Definitely not. Notwithstanding the assurances of so many experts, there is solid scientific evidence that the immoral new sex education curriculum will have a disastrous – potentially lethal – impact on children.
Granted, the new curriculum contains some good – albeit age-inappropriate – advice. For example, students in Grade 7 are to be advised: “Engaging in sexual activities like oral sex, vaginal intercourse, and anal intercourse means that you can be infected with an STI (sexually transmitted infection). If you do not have sex, you do not need to worry about getting an STI.”
Correspondingly, students in Grade 8 will be warned: “(Teenagers) need to understand that the only 100 per cent sure way of not becoming pregnant or getting an STI, including HIV, is not having sexual contact.”
These statements are undoubtedly true. However, instead of emphasizing the advisability of sexual abstinence outside of marriage, the curriculum goes on to tell students that if they choose to be sexually active, they need to know: “Condoms provide protection against both pregnancy and STIs – but to be effective, they need to be used properly and used every time.” Likewise, Grade 7 students will be told: “To prevent the transmission of HIV, avoid behaviours associated with greater risks of HIV transmission, like vaginal or anal intercourse without a condom and injection drug use.”
This supposedly enlightened advice is not merely wrong: according to the best scientific evidence, it is potentially deadly.
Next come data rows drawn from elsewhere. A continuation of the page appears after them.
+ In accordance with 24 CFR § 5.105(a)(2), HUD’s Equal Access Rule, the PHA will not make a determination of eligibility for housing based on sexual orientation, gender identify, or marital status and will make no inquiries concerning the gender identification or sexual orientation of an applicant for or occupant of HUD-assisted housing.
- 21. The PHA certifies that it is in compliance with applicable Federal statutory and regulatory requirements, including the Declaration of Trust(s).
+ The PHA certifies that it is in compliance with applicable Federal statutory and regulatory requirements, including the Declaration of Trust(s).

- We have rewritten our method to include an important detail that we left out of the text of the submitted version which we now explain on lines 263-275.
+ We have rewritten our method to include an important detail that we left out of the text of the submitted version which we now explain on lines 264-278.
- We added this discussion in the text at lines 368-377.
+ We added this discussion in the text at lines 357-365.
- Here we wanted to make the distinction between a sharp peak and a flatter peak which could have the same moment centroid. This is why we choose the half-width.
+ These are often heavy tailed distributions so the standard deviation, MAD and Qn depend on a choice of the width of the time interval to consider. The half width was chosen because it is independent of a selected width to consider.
Consider the views of Beena Varghese of the United States Centers for Disease Control. As the lead author of a paper on “Reducing the risk of sexual HIV transmission” published in the peer-reviewed journal Sexually Transmitted Diseases, she states: “The literature suggests that consistent use of condoms can reduce HIV transmission by 85 per cent to 95 per cent.”
That is bad enough. To make matters worse, despite decades of relentless public propaganda on the advisability of consistently using condoms to protect against STIs, many, if not most, people who indulge in promiscuous sex still fail to use condoms every time. Drawing upon the latest epidemiological evidence about the spread of HIV, Varghese and her colleagues advise that “inconsistent use may reduce the overall effectiveness of condoms to as low as 60-to-70 per cent.”
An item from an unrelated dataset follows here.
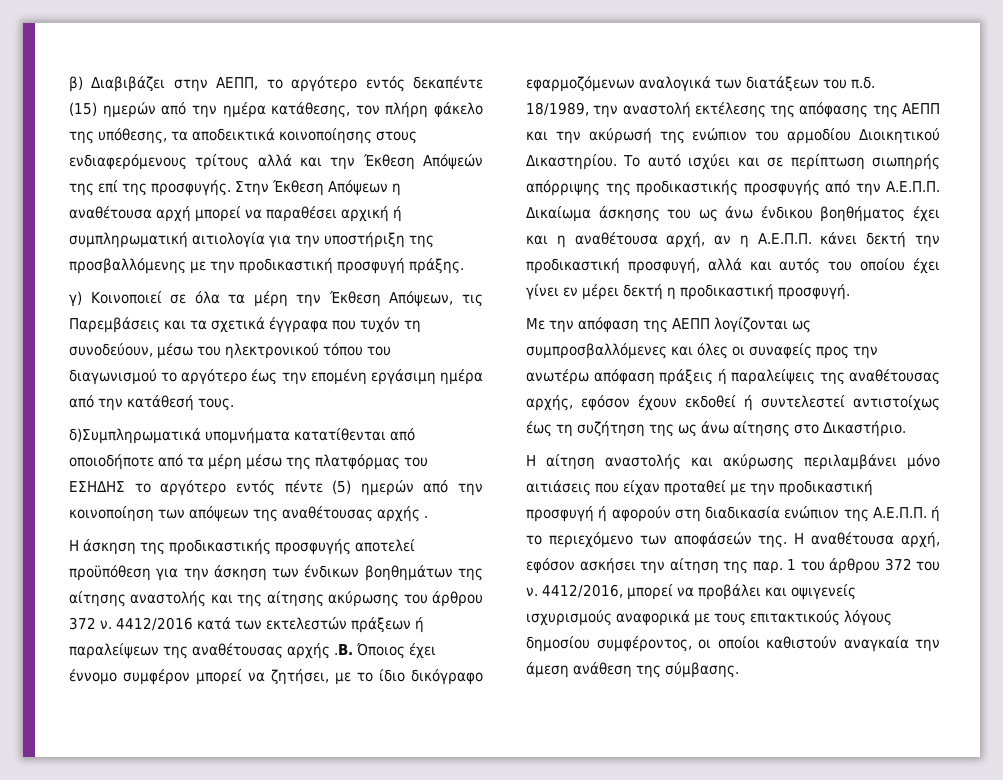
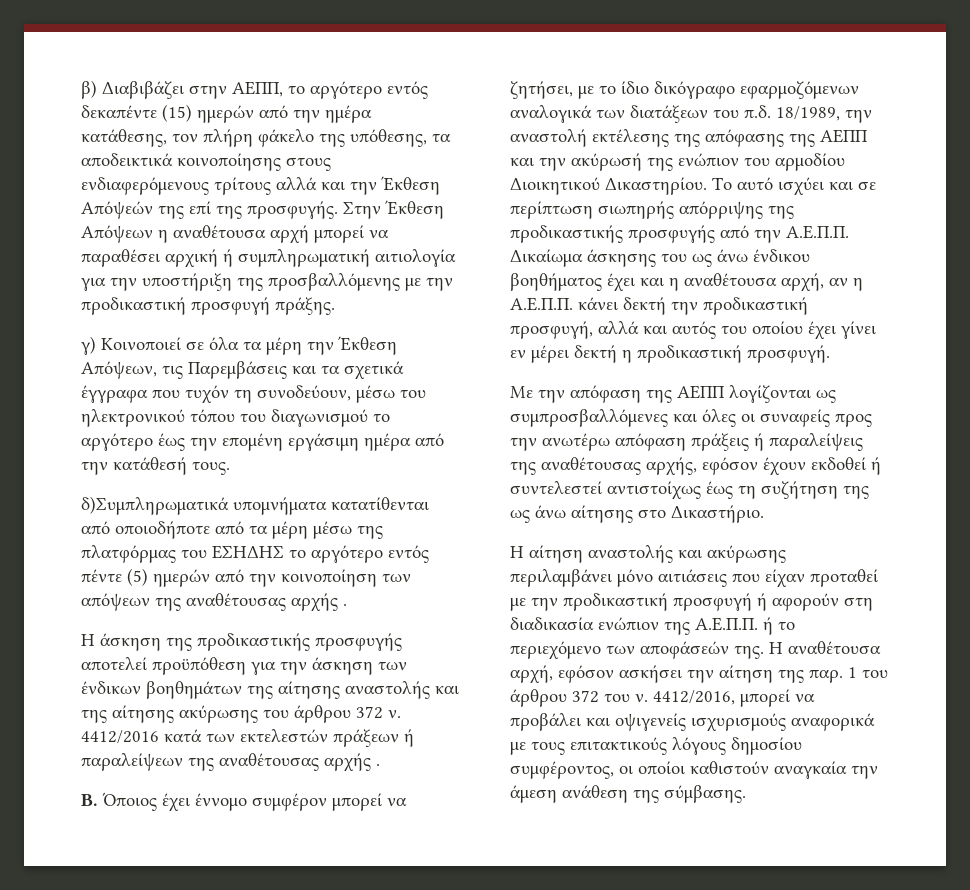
- 4412/2016 κατά των εκτελεστών πράξεων ή παραλείψεων της αναθέτουσας αρχής .Β. Όποιος έχει έννομο συμφέρον μπορεί να ζητήσει, με το ίδιο δικόγραφο εφαρμοζόμενων αναλογικά των διατάξεων του π.δ. 18/1989, την αναστολή εκτέλεσης της απόφασης της ΑΕΠΠ και την ακύρωσή της ενώπιον του αρμοδίου Διοικητικού Δικαστηρίου.
+ 4412/2016 κατά των εκτελεστών πράξεων ή παραλείψεων της αναθέτουσας αρχής .
+ Β. Όποιος έχει έννομο συμφέρον μπορεί να ζητήσει, με το ίδιο δικόγραφο εφαρμοζόμενων αναλογικά των διατάξεων του π.δ. 18/1989, την αναστολή εκτέλεσης της απόφασης της ΑΕΠΠ και την ακύρωσή της ενώπιον του αρμοδίου Διοικητικού Δικαστηρίου.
Why are Ontario students not informed of these fateful risks? Why are they not also told that condoms are even less effective in preventing other STDs?
HSV-2, also known as genital herpes, is a rapidly spreading and incurable STI that already afflicts millions of Canadian men and women. It is a pernicious disease that can cause extremely painful and ugly ulcers in both the genital areas and rectum. Pregnant women infected with HSV-2 are also liable to pass the disease along to their babies in the womb, causing death.
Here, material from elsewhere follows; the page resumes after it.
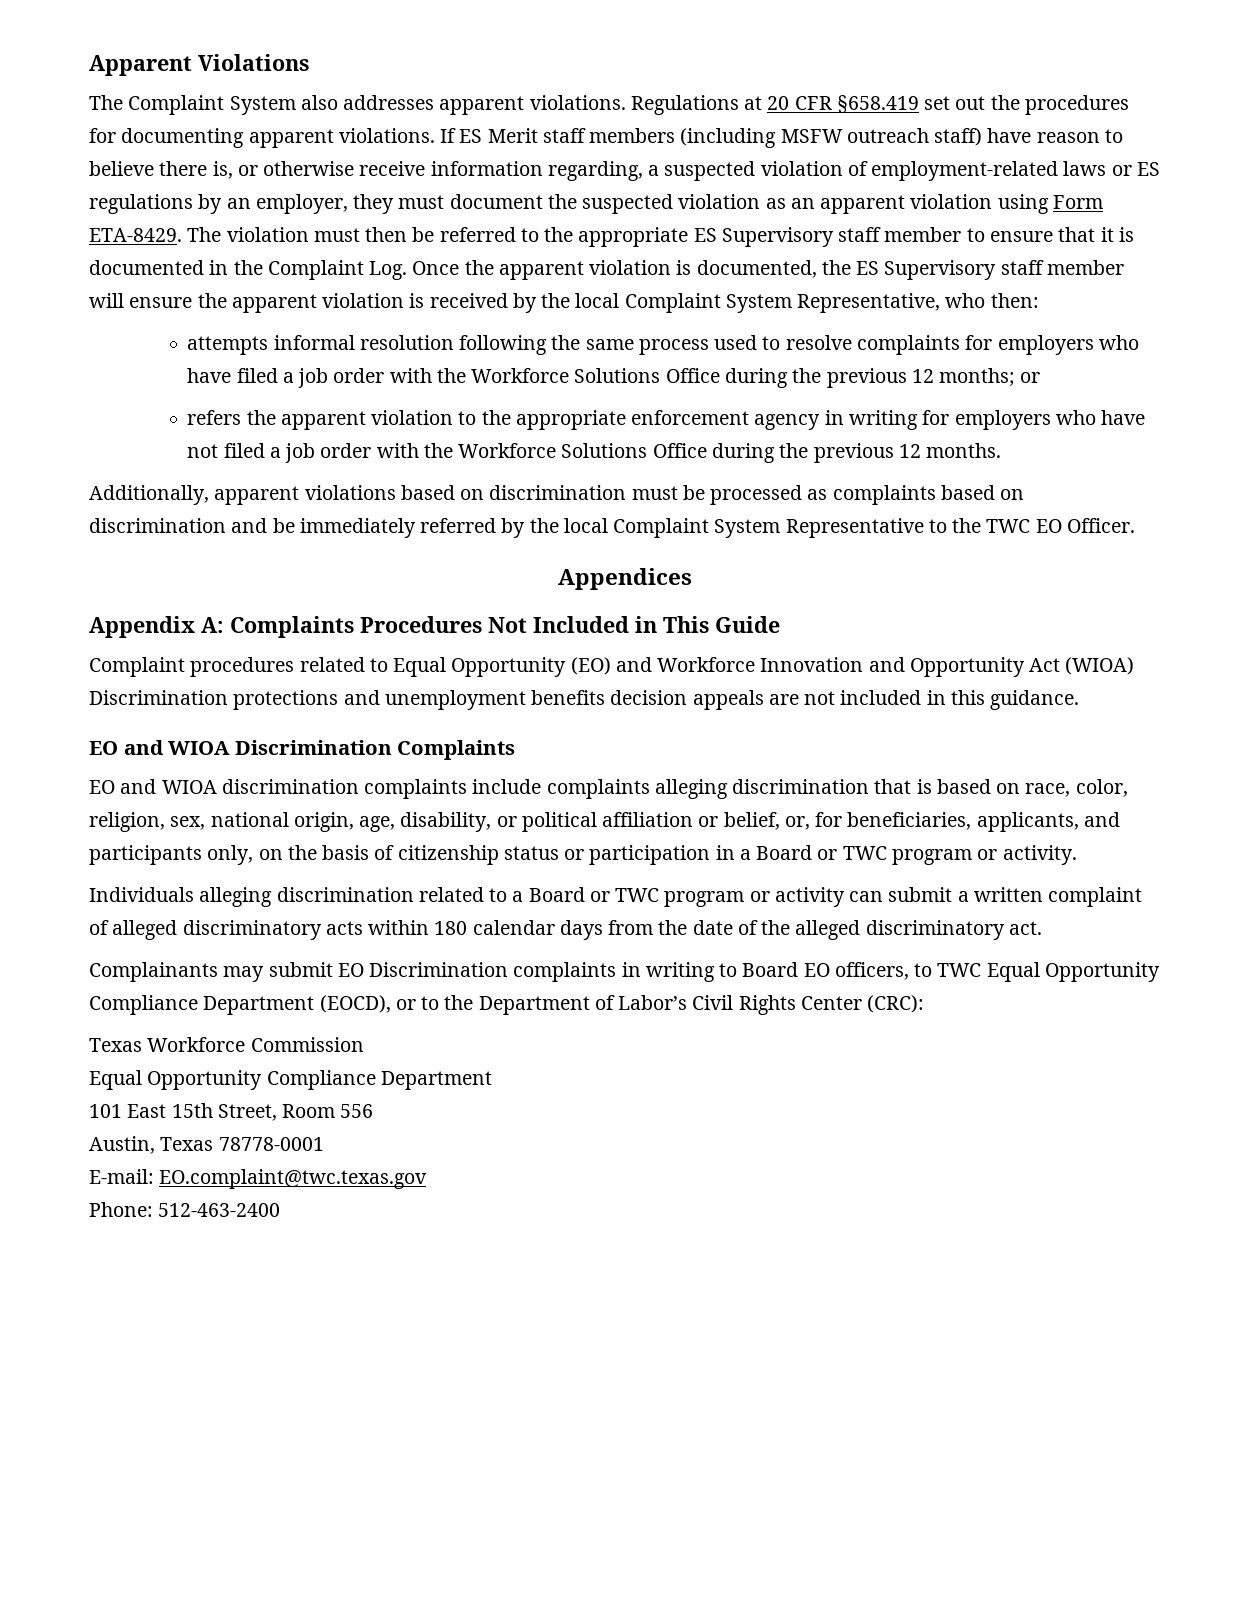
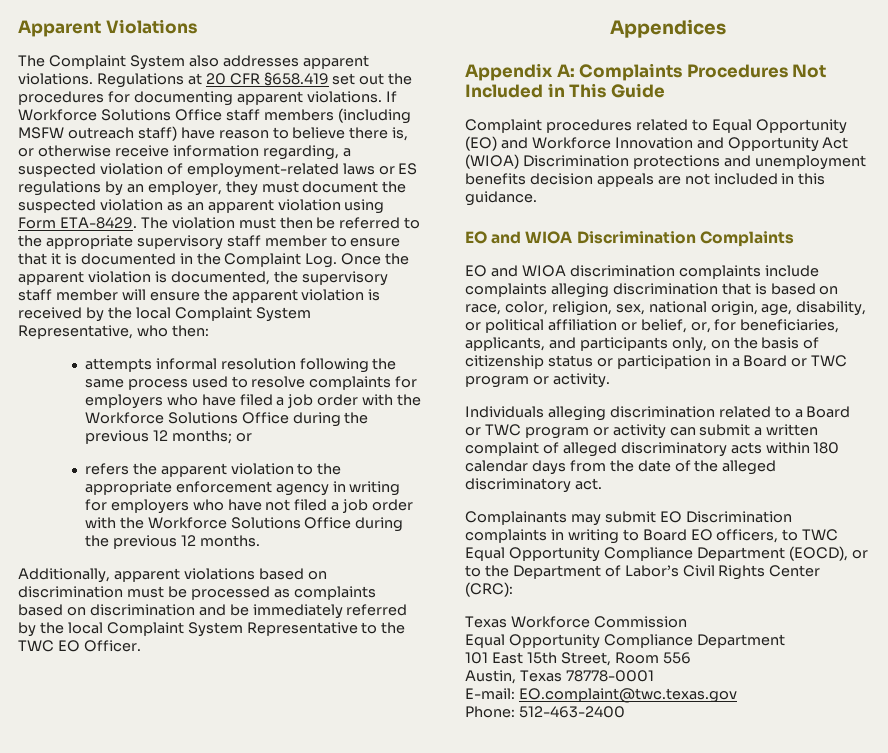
- If ES Merit staff members (including MSFW outreach staff) have reason to believe there is, or otherwise receive information regarding, a suspected violation of employment-related laws or ES regulations by an employer, they must document the suspected violation as an apparent violation using Form ETA-8429.
+ If Workforce Solutions Office staff members (including MSFW outreach staff) have reason to believe there is, or otherwise receive information regarding, a suspected violation of employment-related laws or ES regulations by an employer, they must document the suspected violation as an apparent violation using Form ETA-8429.
- The violation must then be referred to the appropriate ES Supervisory staff member to ensure that it is documented in the Complaint Log. Once the apparent violation is documented, the ES Supervisory staff member will ensure the apparent violation is received by the local Complaint System Representative, who then:
+ The violation must then be referred to the appropriate supervisory staff member to ensure that it is documented in the Complaint Log. Once the apparent violation is documented, the supervisory staff member will ensure the apparent violation is received by the local Complaint System Representative, who then:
In the Canadian Guidelines on Sexually Transmitted Infections, the Public Health Agency of Canada warns: “Condom use reduces transmission of genital HSV-2 from infected men to women by 50 per cent and may reduce transmission from infected women to men to a similar degree.”
That even the consistent use of condoms can provide only limited protection against STIs like HSV-2 is a well-established scientific fact. Experts on sexual health who nonetheless applaud the new sex-education curriculum in Ontario and fail to admonish the schools to bring such crucial information to the attention of children are guilty of a dereliction of duty.
In an official “Fact Sheet for Public Health Personnel” on condoms, the Centers for Disease Control warns: “The most reliable ways to avoid transmission of sexually transmitted diseases (STDs), including human immunodeficiency virus (HIV), are to abstain from sexual activity or to be in a long-term mutually monogamous relationship with an uninfected partner.”
This is but one certain conclusion in a vast array of scientific evidence that is consistent with a vital truth that parents should do their best to impart to their children: namely, that sexual intercourse is safest and best when confined within marriage between a man and a woman.